I'm trying to do a Tiny Wings like in javascript.
I first saw a technique using Box2D, I'm using the closure-web version (because of the memory leaks fix).
In short, I explode the curve into polygons so it looks like that:
I also tried with Chipmunk-js and I use the segment shape to simulate my ground like that:
In both cases, I'm experiencing some "crashes" or "bumps" at the common points between polygons or segments when a circle is rolling.
I asked about it for Chipmunk and the author said he implemented a radius property for the segment to reduce this behavior. I tried and it indeed did the trick but it's not perfect. I still have some bumps(I had to set to 30px of radius to get a positive effect).
The "bumps" append at the shared points between two polygons :
Using, as illandril suggested to me, the edging technique (he only tested with polygon-polygon contact) to avoid the circle to crash on an edge:
Also tried to add the bullet option as Luc suggested and nothing seems to change.
Here the demo of the issue.
You can try to change the value to check :
bullet option
edge size
iterations count
the physics
(only tested on latest dev Chrome)
Be patient (or change the horizontal gravity) and you'll see what I mean.
Here the repo for the interested.
The best solution is edge shapes with ghost vertices, but if that's not available in the version/port you're using, the next best thing is like the diagram in your question called 'edging', but extend the polygons further underground with a very shallow slope, like in this thread: http://www.box2d.org/forum/viewtopic.php?f=8&t=7917
I first thought the problem could come from the change of slope between two adjacent segments, but since on a flat surface of polygons you still have bumps I think the problem is rather hitting the corner of a polygon.
I don't know if you can set two sets of polygons, overlapping each other ? Just use the same interpolation calculations and generate a second set of polygons just like in the diagram hereafter : you have the red set of polygons built and add the green set by setting the left vertices of a green polygon in the middle of a red polygon, and its right vertices in the middle of the next red polygon.
![diagram][1]
This should work on concave curves and... well you should be flying over the convex ones anyway.
If this doesn't work try setting a big number of polygons to build the slope. Use a tenth of the circle's radius for the polygon's width, maybe even less. That should reduce your slope discontinuities.
-- Edit
In Box2D.js line 5082 (in this repo at least) you have the PreSolve(contact, manifold) function that you can override to check if the manifolds (directions in which the snowball are impulsed when colliding the polygons) are correct.
To do so, you would need to recover the manifold vector and compare it to the normal of the curve.

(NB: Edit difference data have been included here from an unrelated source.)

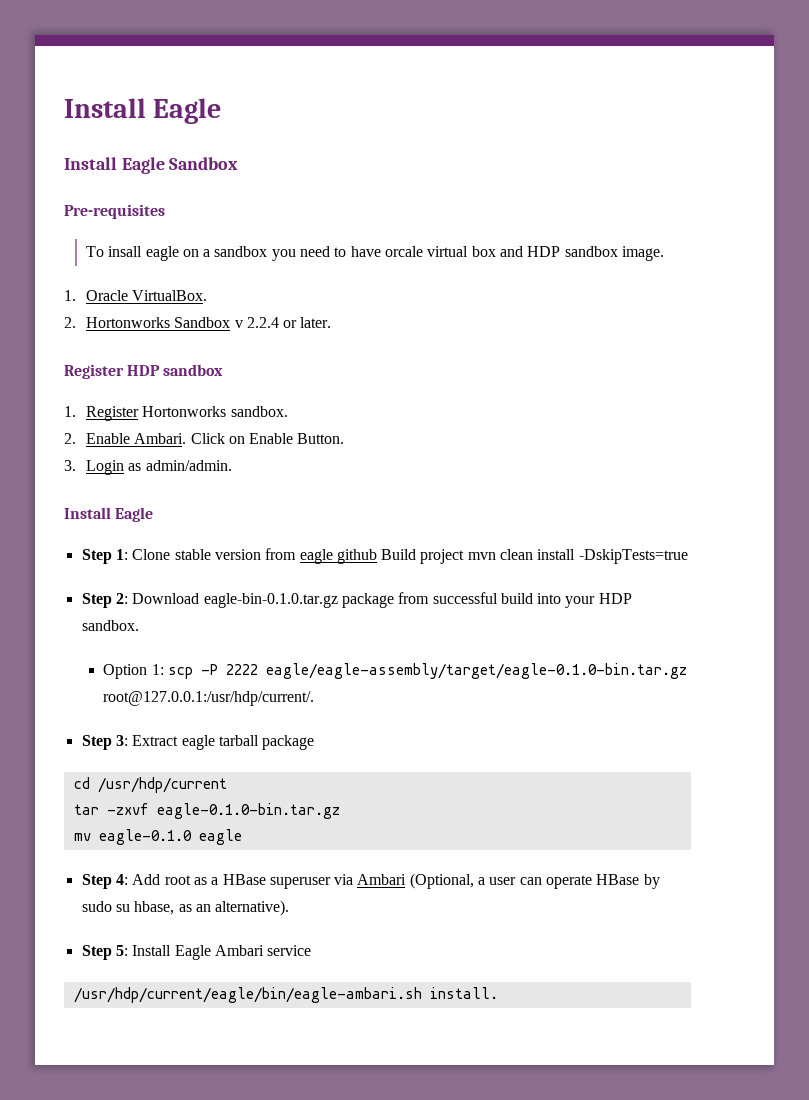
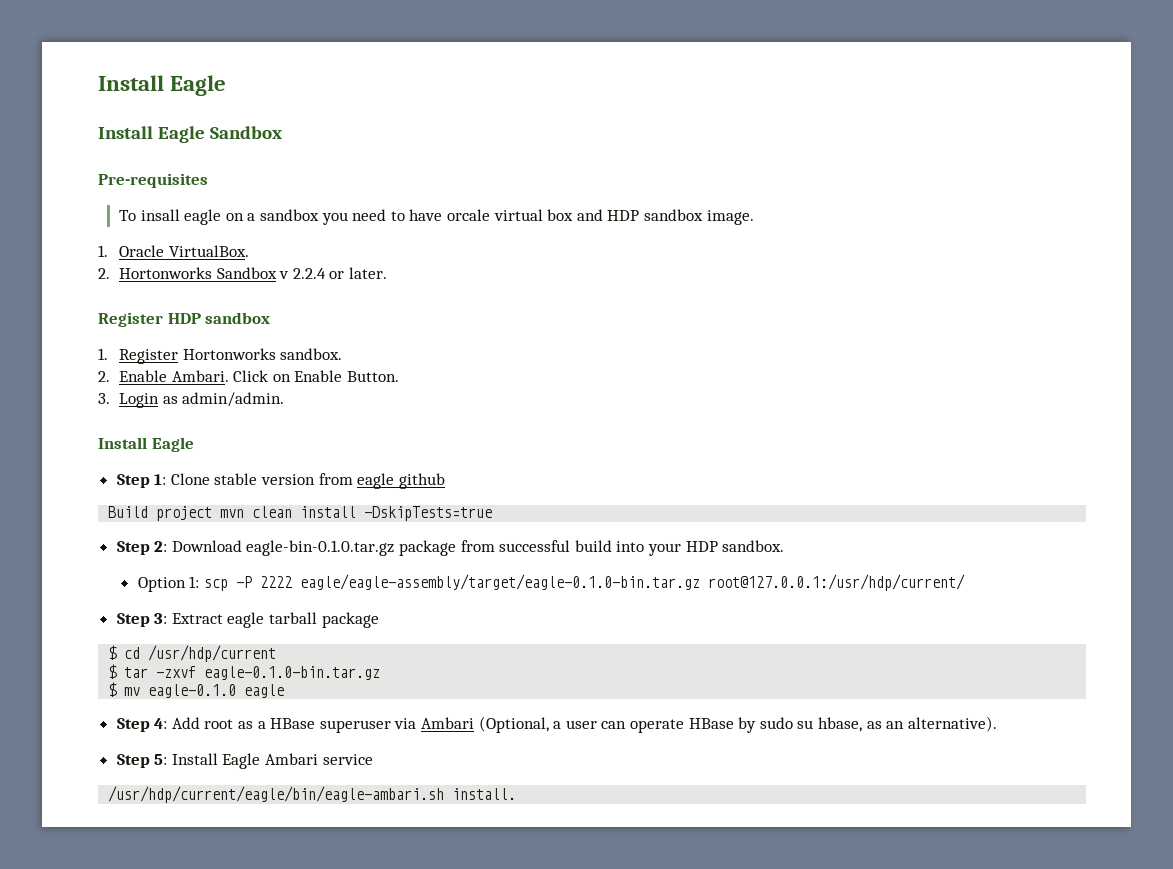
- Step 1: Clone stable version from eagle github Build project mvn clean install -DskipTests=true
+ Step 1: Clone stable version from eagle github
+ Build project mvn clean install -DskipTests=true
- Option 1: scp -P 2222 eagle/eagle-assembly/target/eagle-0.1.0-bin.tar.gz root@127.0.0.1:/usr/hdp/current/.
+ Option 1: scp -P 2222 eagle/eagle-assembly/target/eagle-0.1.0-bin.tar.gz root@127.0.0.1:/usr/hdp/current/
- cd /usr/hdp/current
+ $ cd /usr/hdp/current
- tar -zxvf eagle-0.1.0-bin.tar.gz
+ $ tar -zxvf eagle-0.1.0-bin.tar.gz
- mv eagle-0.1.0 eagle
+ $ mv eagle-0.1.0 eagle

It should look like that (maybe not exactly) :
Box2D.Dynamics.b2ContactListener.prototype.PreSolve = function (contact, oldManifold) {
// contact instanceof Box2D.Dynamics.Contacts.b2Contact == true
var localManifold, worldManifold, xA, xB, man_vect, curve_vect, normal_vect, angle;
localManifold = contact.GetManifold();
if(localManifold.m_pointCount == 0)
return; // or raise an exception
worldManifold = new Box2D.Collision.b2WorldManifold();
contact.GetWorldManifold( worldManifold );
// deduce the impulse direction from the manifold points
man_vect = worldManifold.m_normal.Copy();
// we need two points close to & surrounding the collision to compute the normal vector
// not sure this is the right order of magnitude
xA = worldManifold.m_points[0].x - 0.1;
xB = worldManifold.m_points[0].x + 0.1;
man_vect.Normalize();
// now we have the abscissas let's get the ordinate of these points on the curve
// the subtraction of these two points will give us a vector parallel to the curve
var SmoothConfig;
SmoothConfig = {
params: {
method: 'cubic',
clip: 'mirror',
cubicTension: 0,
deepValidation: false
},
options: {
averageLineLength: .5
}
}
// get the points, smooth and smooth config stuff here
smooth = Smooth(global_points,SmoothConfig);
curve_vect = new Box2D.Common.Math.b2Vec2(xB, smooth(xB)[1]);
curve_vect.Subtract(new Box2D.Common.Math.b2Vec2(xA, smooth(xA)[1]));
// now turn it to have a normal vector, turned upwards
normal_vect = new Box2D.Common.Math.b2Vec2(-curve_vect.y, curve_vect.x);
if(normal_vect.y > 0)
normal_vect.NegativeSelf();
normal_vect.Normalize();
worldManifold.m_normal = normal_vect.Copy();
// and finally compute the angle between the two vectors
angle = Box2D.Common.Math.b2Math.Dot(man_vect, normal_vect);
$('#angle').text("" + Math.round(Math.acos(angle)*36000/Math.PI)/100 + "°");
// here try to raise an exception if the angle is too big (maybe after a few ms)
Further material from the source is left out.